Authors

  1. Green, Amy Noel

Abstract

A mother finds comfort in the emotional engagement of her son's nurses and physicians.

 

Article Content

I have had the unsettling experience of being told, on three different occasions, that my son's death was imminent. I know the routine now. Every three months we get an MRI, and if the news is good, every nurse who passes us will smile, or even mention in the waiting room that "the scans look real good." When the news is good, no one minds ruining the surprise.

  
Figure. Illustration... - Click to enlarge in new windowFigure. Illustration by Lisa Dietrich.
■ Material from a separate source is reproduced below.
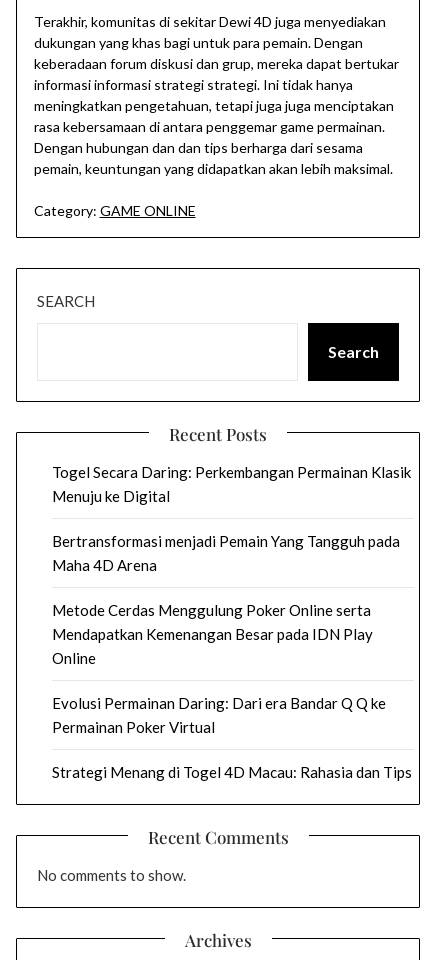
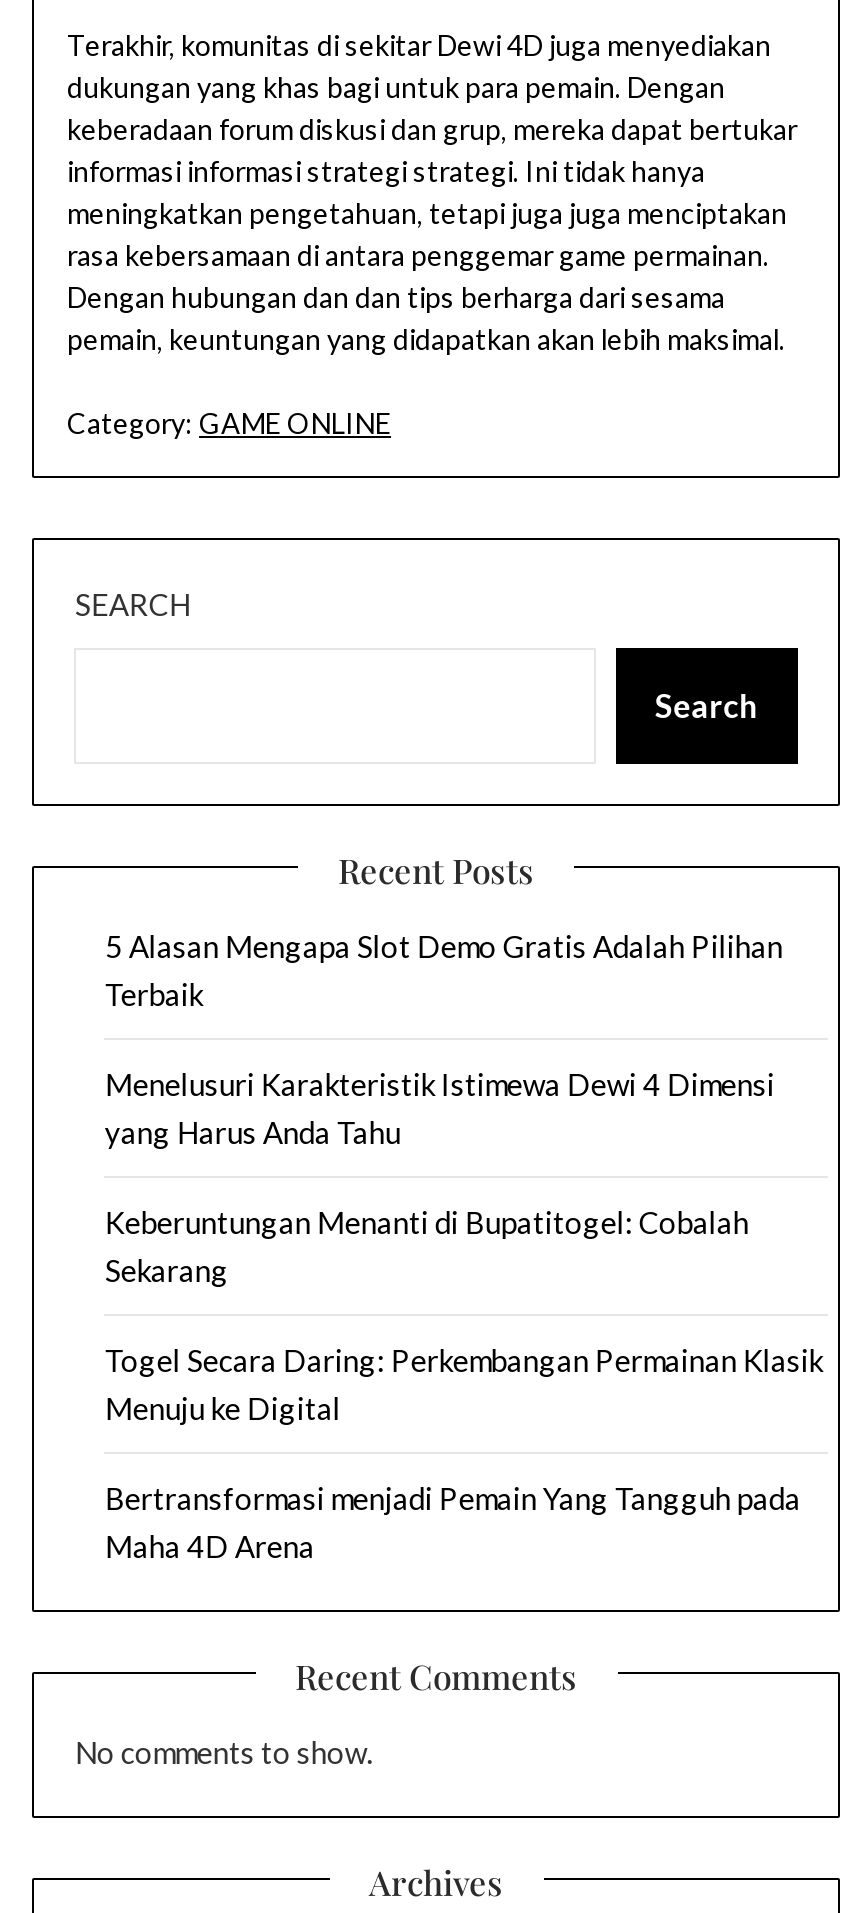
none -> [105,928,783,1288] 5 Alasan Mengapa Slot Demo Gratis Adalah Pilihan | Terbaik | Menelusuri Karakteristik Istimewa Dewi 4 Dimensi | yang Harus Anda Tahu | Keberuntungan Menanti di Bupatitogel: Cobalah | Sekarang
moved [52,463,411,574] -> [105,1342,823,1564]: Togel Secara Daring: Perkembangan Permainan Klasik | Menuju ke Digital | Bertransformasi menjadi Pemain Yang Tangguh pada | Maha 4D Arena
[52,601,412,781] Metode Cerdas Menggulung Poker Online serta | Mendapatkan Kemenangan Besar pada IDN Play | Online | Evolusi Permainan Daring: Dari era Bandar Q Q ke | Permainan Poker Virtual | Strategi Menang di Togel 4D Macau: Rahasia dan Tips -> none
The bad news is different. We are left sitting alone, and nurses who pass by either don't make eye contact or make uncomfortable small talk, avoiding the topic so obviously that what they aren't saying speaks volumes.

 

When the news is especially bad, the room we are taken to has a team waiting in it, fully assembled, each waiting to share their piece of information about the new reality we're facing.

 

My son Joel has been battling an atypical teratoid/rhabdoid (AT/RT) brain tumor for three years. He was diagnosed at age one, and his first recurrence was in October, three months before his second birthday. He was given a few weeks to maybe four months to live, and we were told that although it was likely he'd be alive at Christmas, he probably wouldn't be comfortable.

 

"This is a tragedy," our neuro-oncologist told us, with tears in his eyes. Our two favorite nurses-the ones who had made the long days in the infusion room almost bearable because of their willingness to laugh with me-were already crying. The shared love of this team released our own tears, previously bottled up by shock.

 

We are people of faith, and we believe a series of miracles led to Joel's five-month remission on palliative care. The tumors that eventually returned came one at a time, instead of exploding all over his brain as predicted. Some nurses shared our faith, and some did not, but all were willing to answer our practical questions about science, medical expectations, and our son's continued care without belittling our beliefs. Whether they thought Joel was "a miracle baby" or just one of the beautiful, unexplainable exceptions, their joy-when it became obvious that Joel was living and not dying-is something I will never forget.

 

Last year, 11 months after Joel was declared terminal, we were escorted into a room with our neuro-oncologist, two nurses, and an oncology social worker (the social worker was a giveaway that the news would be devastating). "Joel has three new tumors," we were told, "two in his brain and one in his spine. We don't know how to explain the year you've had, but this is what we were expecting a year ago when we told you he was dying." How were we all together again, a year later, crying in an exam room, reliving the worst moment of my life?

 

Amazingly, two months later, Joel's MRI showed that the two tumors in his brain were gone: they had resolved on just palliative treatment. The tumor in his spine was shrinking. Our neuro-oncologist had eager company, our nurses, as he came to deliver the news, and there was shocked joking as we rejoiced that Joel was, once again, defying the odds.

 

This last year has been incredible. After cheating death twice, our son was beginning to catch up. He could swallow solid foods again and had finally begun to walk. We even had five amazing months with no treatment whatsoever, not even palliative at-home chemotherapy. After so many good MRIs that we thought we were finally in the clear, just over 12 months from the last declaration that Joel would not live much longer (and a few months before his fourth birthday), Joel had another bad MRI. It showed a large tumor in his spine, growing much more quickly than all the other recurrences.

 

"I believe this level of growth represents a new phase in his disease," said his physician, adding that Joel would not see more remissions of the sort he'd had in the past but was "entering the downward spiral."

 

How does our team continue to deliver this roller coaster of news? They live it with us, happy when we are happy, sad when we are sad. They are very clear with us about what to expect, and yet they hold a little of our hope. There is no easy way to hear, three times, that your son is about to die. But given a choice, I would always rather hear it from someone who expresses love for my son. I am grateful that our physician and nurses are repeatedly willing to set aside stoic professionalism and relate to me personally, letting me draw my cues from them, treating me like a friend who has been there for every up and down since the first diagnosis.